Après une attente de presque 3 ans, j’arrive dans le champs de tomates, celui où je l’avais trouvée la première fois que j’ai téléphoné à L’orto pour demander des informations sur la Passata. Les San Marzano sont en train de rougir timidement, elles sont magnifiques et j’en prends cinq pour le dîner. 3306433882.jpgCinzia rigole et me dit qu’elles ne sont pas mûres.
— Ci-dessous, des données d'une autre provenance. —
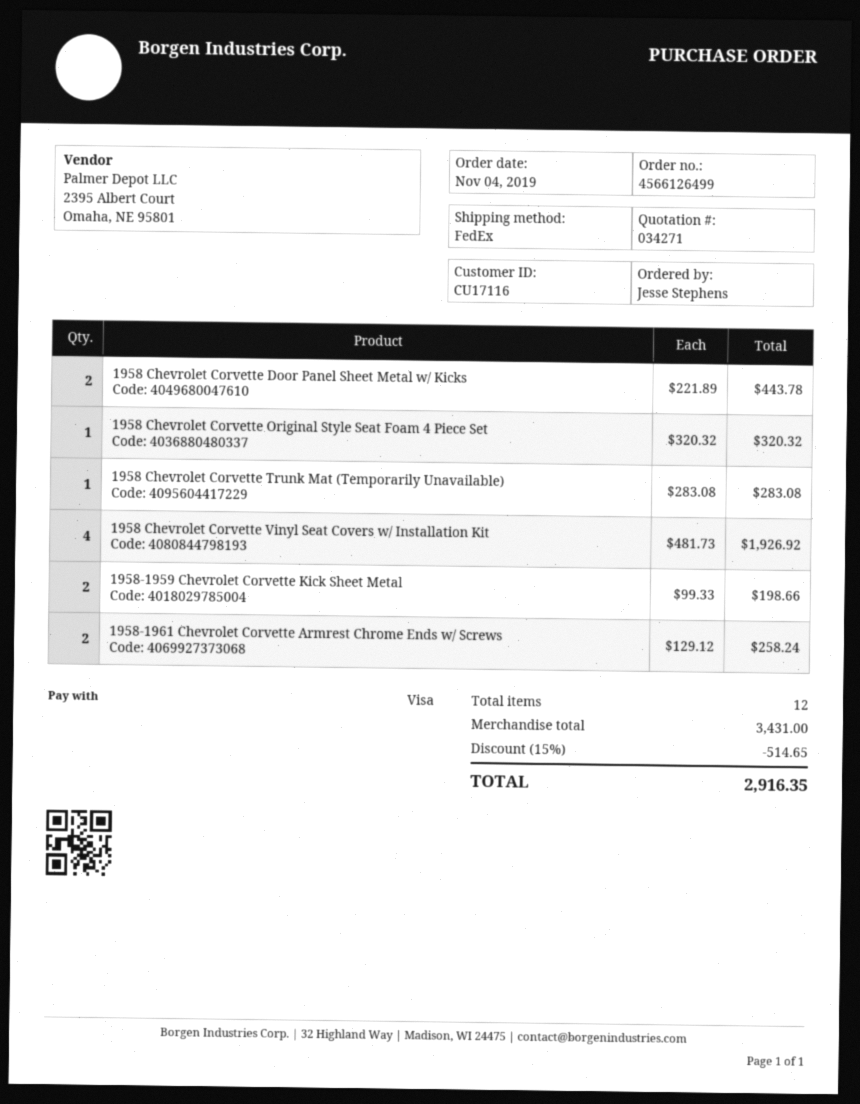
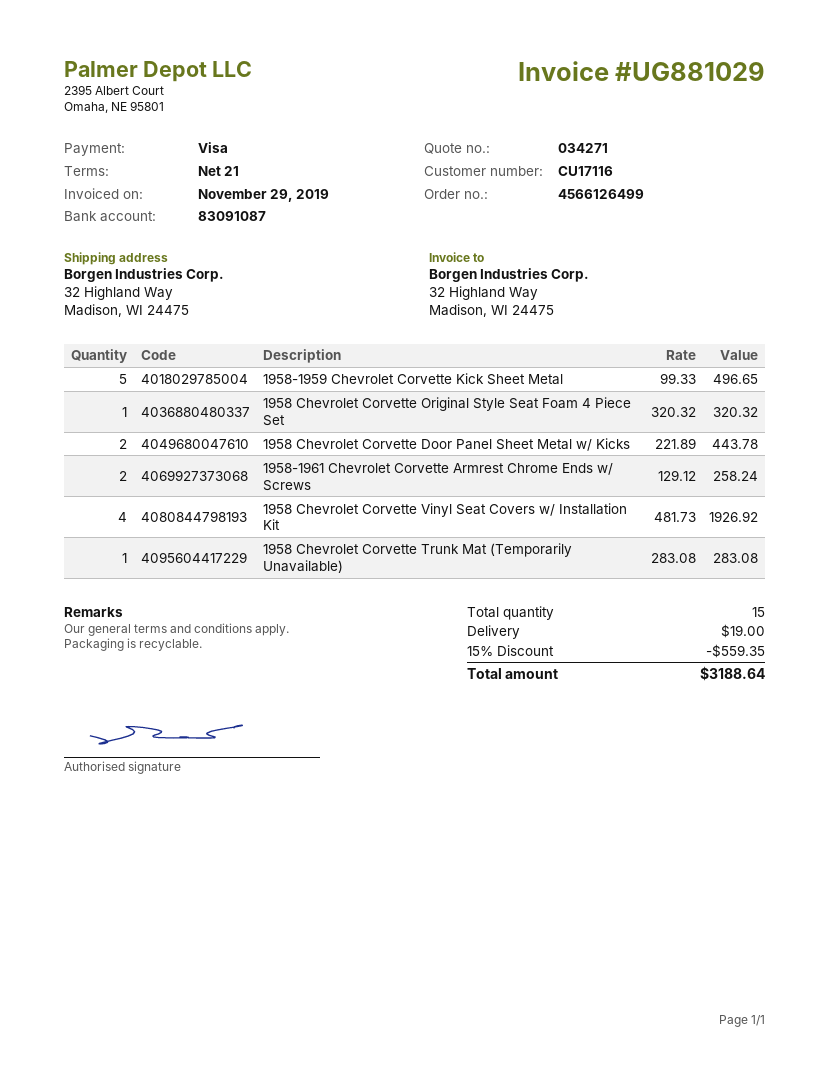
1958-1959 Chevrolet Corvette Kick Sheet Metal: 2 x 99.33 = 198.66 -> 5 x 99.33 = 496.65
total quantity: 12 -> 15
discount: 15% = 514.65 -> 15% = 559.35
shipping: none -> 19.00
total: 2916.35 -> 3188.64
Je lui explique que pour rien au monde je m’en irai sans les avoir goûtées (elles étaient délicieuses et même Cinzia a dû avouer que pour des premières, elles étaient bonnes!). Près des tomates se trouvent les plants de céleri, d’aubergines, de betteraves sucrières et de pastèques. Ici, la méthode de culture est biologique, les récoltes se font manuellement, et le tout avec attention. Comme vous le savez sans doute déjà, la Passata de Cinzia ainsi que ses filets de tomates sont de qualité supérieure. Le secret d’une bonne Passata (la conservation des filets dépend des mêmes critères d’élaboration) réside aussi dans l’extraction de l’eau en trop. Imaginez que pour arriver à remplir un pot de 500gr, il faut au moins 2kg de tomates bien mûres (choisies une à une). Cinzia m’explique les différents passages pour arriver à la pulpe, son histoire est tellement enthousiasmant que j’ai l’impression d’être sur un bateau à la chasse de pirates. En même temps je prends conscience de la bonté des produits sous huile de L’orto de Lucania: les petites tomates (qui sont séchées au soleil sur des grilles que j’ai vues s’accrocher sur la colline où se dresse la vieille bergerie du XVIIIe siècle), les artichauts, les aubergines, les aubergines rouges de Rotoda et même du miel d’eucalyptus. Sans parler de l’huile, absolument divine ! Avant de partir je parviens à faire une photo de Cinzia et moi, je dis au revoir à la famille qui est aussi un peu la mienne maintenant, et je fixe le rendez-vous à très bientôt parce que je veux revenir et rester un peu plus longtemps … 2623203432.jpg

P.S : Parmi les produits typiques, je dois absolument signaler un objet qui s’appelle Cuccù. C’est un instrument à vent, une sorte de d’oiseau en forme de petite poule, et sur son dos se trouve une touffe d’herbe et deux petits oiseaux. Le Cuccù a toujours accompagné la solitude des bergers durant les longues traversées, et, au fil du temps, il a endossé une fonction … pour les jeunes couples. Il existe des cuccù de grande dimension sur lesquels on voit la nature s’épanouir sur le dos de la poule, ce serait la terre, la belle Basilicate. Les plus beaux Cuccù sont chez Gepetto sur la place du Sedile à Matera (ilsedilegeppetto@virgilio.it, Tel +39 0835 331857). Les cuccù gigantesques de Tommaso Niglio sont eux aussi extraordinaires. Quand on voit ses œuvres, on peut vraiment parler d’art (Recinto Terza Annunziatella Matera – Tel +39 0835 333407).